When Data Governance Meets Data Engineering: Optimizing Microsoft Purview with SparkLin for Automated Lineage
22 January 2025
In the fast-evolving world of data, organizations are striving to unlock the full potential of their digital assets. A recent project with a leading healthcare organization exemplifies this journey.
Unlocking Data Potential with Microsoft Purview
Our client, a leader in its field, operated within a fragmented and complex data landscape shaped by years of custom application development. As part of their transition to the cloud, they chose Microsoft Purview as their go-to Data Governance tool. Its robust capabilities in building data catalogs, maintaining business glossaries, and assigning clear roles like data stewards and owners provided a strong foundation for systematic governance. This approach fostered collaboration, created a shared understanding of data assets, and ensured compliance in a highly regulated industry.

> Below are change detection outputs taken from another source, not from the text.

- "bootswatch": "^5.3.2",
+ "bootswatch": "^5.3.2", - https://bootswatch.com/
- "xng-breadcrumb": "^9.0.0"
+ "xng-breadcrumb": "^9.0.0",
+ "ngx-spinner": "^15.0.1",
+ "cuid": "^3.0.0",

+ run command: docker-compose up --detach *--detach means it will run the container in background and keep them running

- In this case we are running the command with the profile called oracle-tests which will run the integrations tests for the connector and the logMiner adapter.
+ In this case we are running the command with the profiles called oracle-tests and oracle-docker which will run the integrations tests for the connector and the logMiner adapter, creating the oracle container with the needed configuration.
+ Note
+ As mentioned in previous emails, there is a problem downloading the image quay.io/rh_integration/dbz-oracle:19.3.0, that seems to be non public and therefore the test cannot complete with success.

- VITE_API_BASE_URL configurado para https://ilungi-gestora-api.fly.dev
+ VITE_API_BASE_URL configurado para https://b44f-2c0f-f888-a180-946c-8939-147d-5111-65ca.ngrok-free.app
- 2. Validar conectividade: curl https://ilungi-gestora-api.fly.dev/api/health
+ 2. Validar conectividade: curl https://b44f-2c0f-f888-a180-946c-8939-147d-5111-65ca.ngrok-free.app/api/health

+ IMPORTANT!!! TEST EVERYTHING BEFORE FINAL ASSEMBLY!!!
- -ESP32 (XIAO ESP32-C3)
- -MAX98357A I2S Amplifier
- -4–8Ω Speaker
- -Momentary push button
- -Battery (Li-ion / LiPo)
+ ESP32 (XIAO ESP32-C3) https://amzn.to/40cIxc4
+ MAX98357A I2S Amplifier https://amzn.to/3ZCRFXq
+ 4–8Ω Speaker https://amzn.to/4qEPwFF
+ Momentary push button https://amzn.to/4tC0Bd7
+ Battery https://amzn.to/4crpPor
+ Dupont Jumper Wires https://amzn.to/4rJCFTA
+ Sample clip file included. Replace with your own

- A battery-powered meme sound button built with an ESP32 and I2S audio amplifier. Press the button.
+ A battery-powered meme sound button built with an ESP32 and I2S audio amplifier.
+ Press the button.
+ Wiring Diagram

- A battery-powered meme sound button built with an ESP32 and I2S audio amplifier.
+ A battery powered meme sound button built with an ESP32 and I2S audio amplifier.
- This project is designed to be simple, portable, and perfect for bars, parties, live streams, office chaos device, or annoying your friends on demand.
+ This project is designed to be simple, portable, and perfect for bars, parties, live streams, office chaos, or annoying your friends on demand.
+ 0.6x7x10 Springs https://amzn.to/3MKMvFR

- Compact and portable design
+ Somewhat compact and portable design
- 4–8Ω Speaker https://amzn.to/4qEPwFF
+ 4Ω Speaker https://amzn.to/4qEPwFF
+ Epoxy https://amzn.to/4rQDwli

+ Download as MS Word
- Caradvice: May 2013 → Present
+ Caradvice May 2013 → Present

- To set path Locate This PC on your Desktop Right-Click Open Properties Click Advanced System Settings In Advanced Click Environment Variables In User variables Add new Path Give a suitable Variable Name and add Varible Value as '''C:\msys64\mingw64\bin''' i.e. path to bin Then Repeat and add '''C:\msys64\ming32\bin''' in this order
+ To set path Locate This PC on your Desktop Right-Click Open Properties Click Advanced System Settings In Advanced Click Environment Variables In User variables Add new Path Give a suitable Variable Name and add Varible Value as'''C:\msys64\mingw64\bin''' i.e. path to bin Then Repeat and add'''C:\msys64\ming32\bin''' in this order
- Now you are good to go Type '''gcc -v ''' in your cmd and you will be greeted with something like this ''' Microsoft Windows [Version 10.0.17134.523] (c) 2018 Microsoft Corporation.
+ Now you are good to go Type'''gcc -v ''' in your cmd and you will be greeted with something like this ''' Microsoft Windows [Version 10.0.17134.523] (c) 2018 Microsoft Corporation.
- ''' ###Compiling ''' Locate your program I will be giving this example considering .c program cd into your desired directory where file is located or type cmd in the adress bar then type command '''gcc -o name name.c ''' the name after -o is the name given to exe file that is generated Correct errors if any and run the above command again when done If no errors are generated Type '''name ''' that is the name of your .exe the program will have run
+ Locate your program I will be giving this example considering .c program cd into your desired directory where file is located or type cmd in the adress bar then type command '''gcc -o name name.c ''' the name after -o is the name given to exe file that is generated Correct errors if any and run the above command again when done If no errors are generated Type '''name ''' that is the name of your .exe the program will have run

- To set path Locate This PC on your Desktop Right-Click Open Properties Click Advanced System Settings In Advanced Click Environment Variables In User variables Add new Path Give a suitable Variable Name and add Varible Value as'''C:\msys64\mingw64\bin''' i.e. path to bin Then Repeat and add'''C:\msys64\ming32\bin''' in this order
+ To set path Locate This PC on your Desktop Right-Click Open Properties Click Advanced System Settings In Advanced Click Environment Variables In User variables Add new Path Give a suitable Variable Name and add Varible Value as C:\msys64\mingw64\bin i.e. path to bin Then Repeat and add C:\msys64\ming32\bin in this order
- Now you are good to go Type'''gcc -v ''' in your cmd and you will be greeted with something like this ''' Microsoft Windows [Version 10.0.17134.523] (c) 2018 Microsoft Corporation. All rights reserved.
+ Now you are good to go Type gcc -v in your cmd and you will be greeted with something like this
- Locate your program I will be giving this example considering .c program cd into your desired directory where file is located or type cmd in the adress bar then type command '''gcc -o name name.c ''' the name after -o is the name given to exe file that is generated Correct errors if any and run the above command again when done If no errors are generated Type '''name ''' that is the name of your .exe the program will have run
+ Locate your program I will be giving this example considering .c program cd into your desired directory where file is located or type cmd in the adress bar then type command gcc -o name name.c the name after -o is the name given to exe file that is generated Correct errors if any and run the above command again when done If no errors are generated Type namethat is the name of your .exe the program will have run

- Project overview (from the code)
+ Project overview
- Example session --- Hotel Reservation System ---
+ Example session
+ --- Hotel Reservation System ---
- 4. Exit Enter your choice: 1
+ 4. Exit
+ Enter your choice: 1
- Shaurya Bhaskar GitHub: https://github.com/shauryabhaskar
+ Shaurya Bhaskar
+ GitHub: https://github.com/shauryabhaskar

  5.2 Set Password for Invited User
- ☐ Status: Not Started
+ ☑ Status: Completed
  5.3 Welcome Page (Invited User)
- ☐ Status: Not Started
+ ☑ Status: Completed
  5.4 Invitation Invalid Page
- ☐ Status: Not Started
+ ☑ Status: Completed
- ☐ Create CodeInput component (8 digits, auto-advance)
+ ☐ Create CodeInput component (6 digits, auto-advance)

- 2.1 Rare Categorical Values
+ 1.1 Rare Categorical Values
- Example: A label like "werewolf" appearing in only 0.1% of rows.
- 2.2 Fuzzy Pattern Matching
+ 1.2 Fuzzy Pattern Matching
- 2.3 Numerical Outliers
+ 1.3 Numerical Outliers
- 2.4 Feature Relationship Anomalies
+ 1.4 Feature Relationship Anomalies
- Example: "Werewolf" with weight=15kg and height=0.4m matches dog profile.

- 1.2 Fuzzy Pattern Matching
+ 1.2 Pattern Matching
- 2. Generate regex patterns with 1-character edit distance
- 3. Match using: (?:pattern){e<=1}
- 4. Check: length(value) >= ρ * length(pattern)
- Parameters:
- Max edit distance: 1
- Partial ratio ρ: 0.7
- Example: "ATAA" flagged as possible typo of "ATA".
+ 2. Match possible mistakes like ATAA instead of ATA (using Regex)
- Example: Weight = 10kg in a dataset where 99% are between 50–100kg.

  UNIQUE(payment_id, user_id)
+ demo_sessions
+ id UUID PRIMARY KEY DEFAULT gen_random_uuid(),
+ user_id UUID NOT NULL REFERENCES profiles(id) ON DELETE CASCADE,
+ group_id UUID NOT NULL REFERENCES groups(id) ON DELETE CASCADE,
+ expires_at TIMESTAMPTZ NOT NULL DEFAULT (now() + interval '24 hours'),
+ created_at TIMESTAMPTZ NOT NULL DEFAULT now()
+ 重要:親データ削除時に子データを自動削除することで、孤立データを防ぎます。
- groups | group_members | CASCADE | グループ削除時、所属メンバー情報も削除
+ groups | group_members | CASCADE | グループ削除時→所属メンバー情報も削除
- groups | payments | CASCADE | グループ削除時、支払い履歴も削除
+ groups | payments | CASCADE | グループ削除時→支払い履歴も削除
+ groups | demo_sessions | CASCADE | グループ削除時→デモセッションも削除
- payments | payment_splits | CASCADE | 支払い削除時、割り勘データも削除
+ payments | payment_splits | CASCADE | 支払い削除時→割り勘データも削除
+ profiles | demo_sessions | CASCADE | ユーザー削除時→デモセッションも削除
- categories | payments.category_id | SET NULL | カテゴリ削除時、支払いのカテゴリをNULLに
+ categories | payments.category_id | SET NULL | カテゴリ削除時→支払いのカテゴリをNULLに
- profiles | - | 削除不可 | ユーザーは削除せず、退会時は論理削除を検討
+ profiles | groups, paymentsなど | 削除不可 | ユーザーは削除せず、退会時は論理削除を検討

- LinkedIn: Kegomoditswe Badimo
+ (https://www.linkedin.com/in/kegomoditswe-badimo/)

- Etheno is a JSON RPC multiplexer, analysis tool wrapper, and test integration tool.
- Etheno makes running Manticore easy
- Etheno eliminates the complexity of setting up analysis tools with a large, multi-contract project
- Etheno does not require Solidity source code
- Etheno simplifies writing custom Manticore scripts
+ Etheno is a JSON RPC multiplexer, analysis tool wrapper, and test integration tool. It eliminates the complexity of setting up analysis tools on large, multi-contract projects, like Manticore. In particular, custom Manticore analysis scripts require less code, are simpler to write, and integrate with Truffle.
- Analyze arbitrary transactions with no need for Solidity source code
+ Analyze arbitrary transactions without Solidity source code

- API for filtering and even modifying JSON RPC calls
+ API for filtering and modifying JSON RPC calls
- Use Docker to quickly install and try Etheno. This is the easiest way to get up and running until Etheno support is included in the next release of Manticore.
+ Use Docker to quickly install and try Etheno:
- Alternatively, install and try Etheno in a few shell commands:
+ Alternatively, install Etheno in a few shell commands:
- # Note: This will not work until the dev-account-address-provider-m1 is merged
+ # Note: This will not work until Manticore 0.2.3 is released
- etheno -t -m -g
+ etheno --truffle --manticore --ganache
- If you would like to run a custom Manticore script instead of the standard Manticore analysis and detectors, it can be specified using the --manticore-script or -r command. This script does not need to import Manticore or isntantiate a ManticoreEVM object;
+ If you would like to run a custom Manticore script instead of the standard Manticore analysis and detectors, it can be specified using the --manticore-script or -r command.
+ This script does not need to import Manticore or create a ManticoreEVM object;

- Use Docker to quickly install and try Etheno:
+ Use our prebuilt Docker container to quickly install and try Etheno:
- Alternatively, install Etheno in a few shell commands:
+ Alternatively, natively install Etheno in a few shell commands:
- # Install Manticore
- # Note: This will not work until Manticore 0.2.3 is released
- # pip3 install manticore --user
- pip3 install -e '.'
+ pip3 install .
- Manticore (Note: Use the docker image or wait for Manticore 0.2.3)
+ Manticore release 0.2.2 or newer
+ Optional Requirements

The Problem: Navigating Data Lineage Limitations
Despite these advantages, the client faced a critical limitation: Purview’s inability to automate data lineage for Spark code running in Synapse Analytics notebooks. As Purview only supports lineage for Synapse’s ‘Copy data’ and ‘Data Flow’ capabilities, the lack of automated lineage left significant portions of the data lifecycle undocumented.
Data lineage is more than a technical feature; it is a cornerstone for understanding how data flows, transforms and integrates across systems. For organizations managing data products in the cloud, lineage is crucial for troubleshooting, maintaining data quality and adapting to evolving business needs. In an era where AI and advanced analytics drive innovation, the ability to trace and trust data pipelines has become indispensable. For this client, addressing the gap in automated lineage was not just a requirement, it was a necessity.
Bridging the Gap with SparkLin – Datashift’s approach
Recognizing the importance of comprehensive data lineage, we sought a solution to complement Purview’s capabilities. Enter SparkLin, an open-source solution specifically designed to capture and visualize end-to-end data lineage in Spark environments like Azure Synapse.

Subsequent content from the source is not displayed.